The only way to determine your indoor humidity level is to measure it with a hygrometer. You can buy one at Radio Shack.

Common causes for high indoor humidity include damp basements or damp crawl spaces. If you are sure that your basement is dry, you can lower the indoor humidity during the winter by increasing your ventilation rate -- for example, by running your bath exhaust fan for 24 hours a day until the situation improves.

Answered by Martin Holladay, GBA Advisor
Posted Sun, 02/16/2014 - 15:07
Edited Sun, 02/16/2014 - 15:08.

Helpful? 0

Hi Ben,

You mention new windows, how new are they? It isn't uncommon for people to experience window condensation after installing new windows because the new windows are a lot tighter than the original windows that they replaced resulting in higher indoor humidity levels.

I am assuming that you have dual pane windows, do they have a LowE coating and/or argon (or other) gas fill? Who is the manufacturer?

10°F really isn't very cold, so mentioning that your windows freeze at that temperature does suggest that your indoor moisture level is high but also that you may have some air leakage that cools the interior glass/frame enough to result in frost or ice on the windows.

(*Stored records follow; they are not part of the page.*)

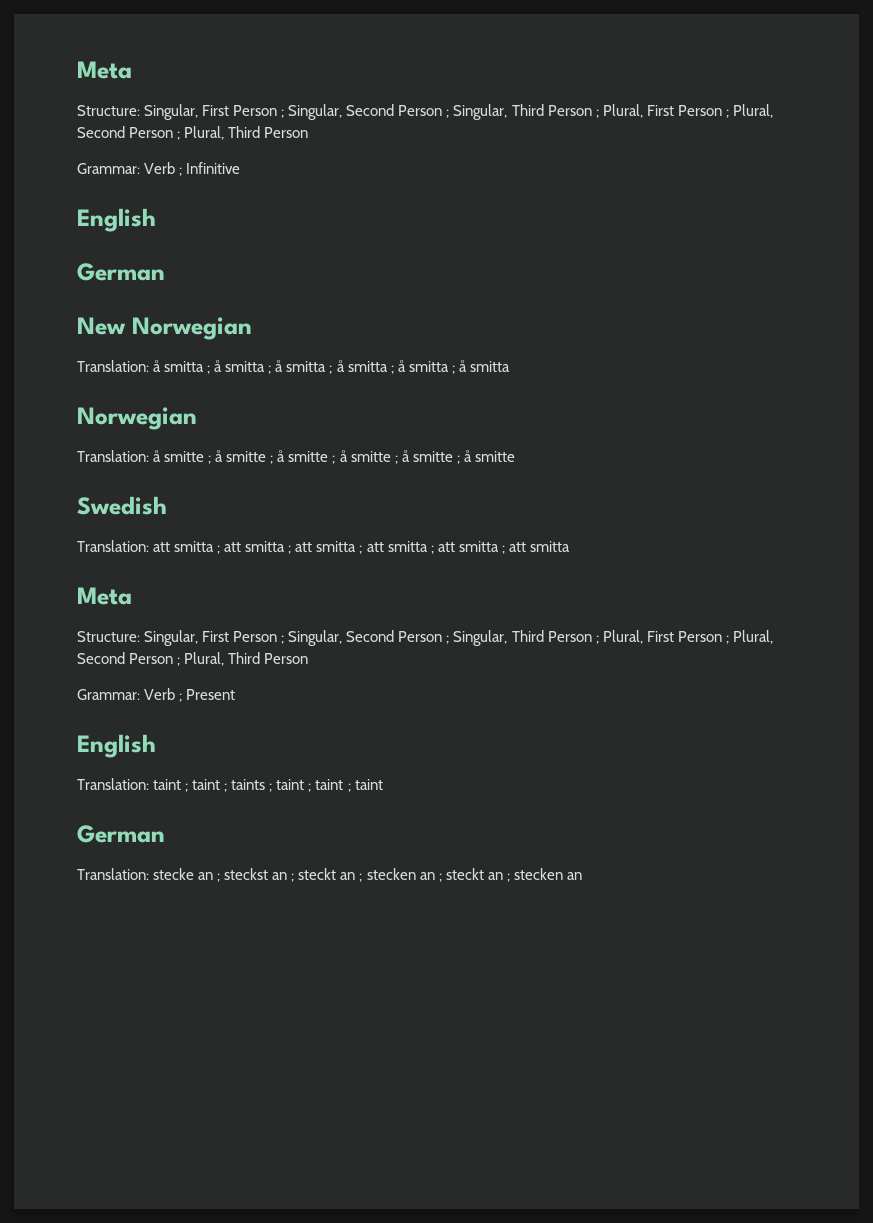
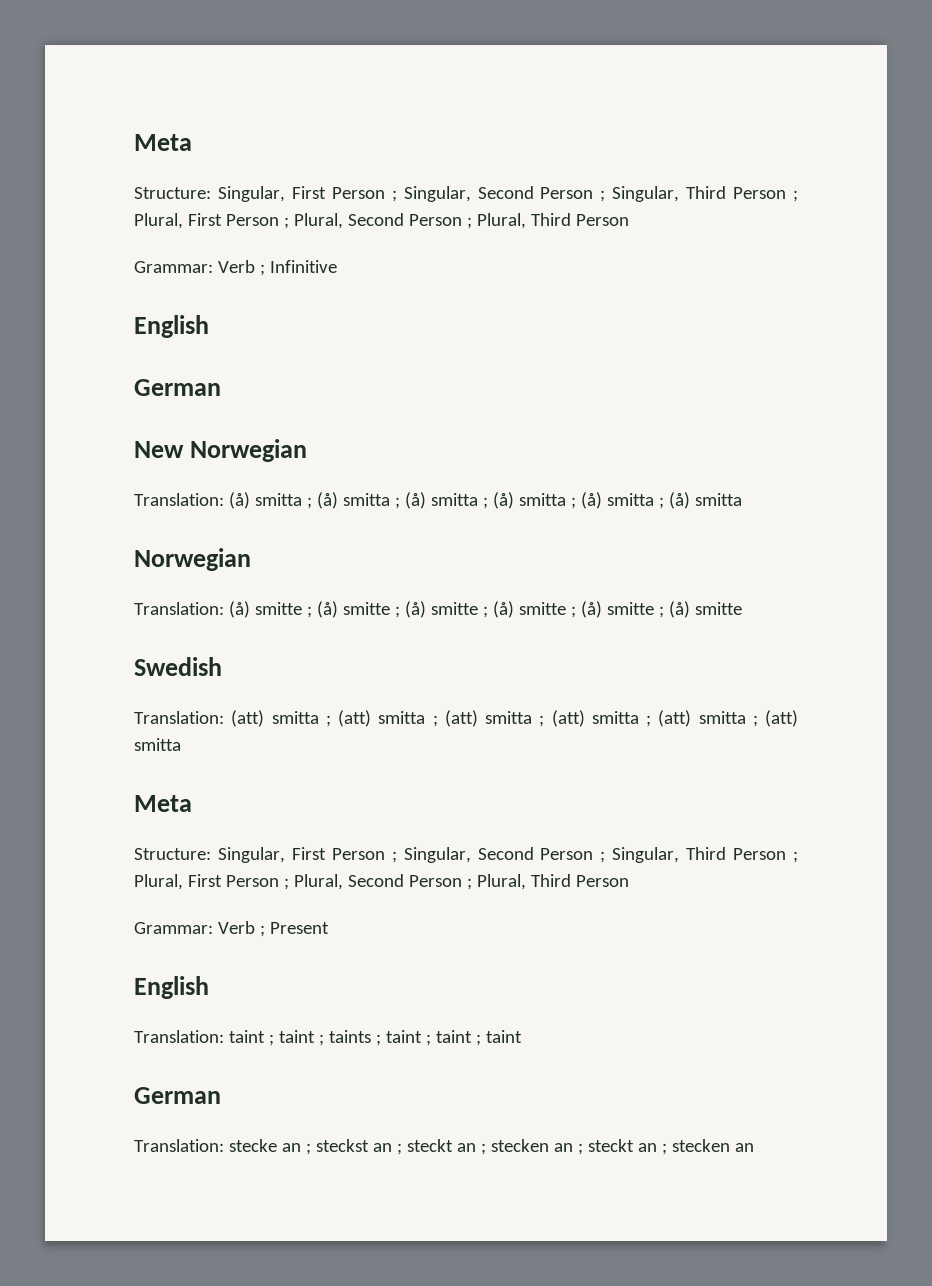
- Translation: å smitta ; å smitta ; å smitta ; å smitta ; å smitta ; å smitta
+ Translation: (å) smitta ; (å) smitta ; (å) smitta ; (å) smitta ; (å) smitta ; (å) smitta
- Translation: å smitte ; å smitte ; å smitte ; å smitte ; å smitte ; å smitte
+ Translation: (å) smitte ; (å) smitte ; (å) smitte ; (å) smitte ; (å) smitte ; (å) smitte
- Translation: att smitta ; att smitta ; att smitta ; att smitta ; att smitta ; att smitta
+ Translation: (att) smitta ; (att) smitta ; (att) smitta ; (att) smitta ; (att) smitta ; (att) smitta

Do you have blinds/shades/curtains that you keep closed in front of the windows? That is a very common reason for condensation and freezing when outdoor temps drop below freezing as well.

Answered by Greg Smith
Posted Mon, 02/17/2014 - 15:15
Edited Mon, 02/17/2014 - 15:16.

Helpful? 0

Most of the windows are about 2 years old. One of them and the patio door is about 5 years old. They are Marvin Integritys, double hung, dual pane, low e. I don't have blinds on most of them. They freeze up around the seals and at the sill. Both entry doors also get a lot of ice build up around them and in the knobs. It already feels way to dry in my house according to the way my body feels in the morning, but its also really annoying that my windows freeze up. The old windows were even worse. They would actually get a measurable layer of ice on them and they all smelled like mold.

Answered by ben g
Posted Tue, 02/18/2014 - 07:36

Helpful? 0

You can't fight the laws of physics. If you have condensation, you must either lower the indoor humidity level, or warm up those cold surfaces by installing exterior storm windows or swapping the existing windows for windows with a lower U-factor (higher R-value).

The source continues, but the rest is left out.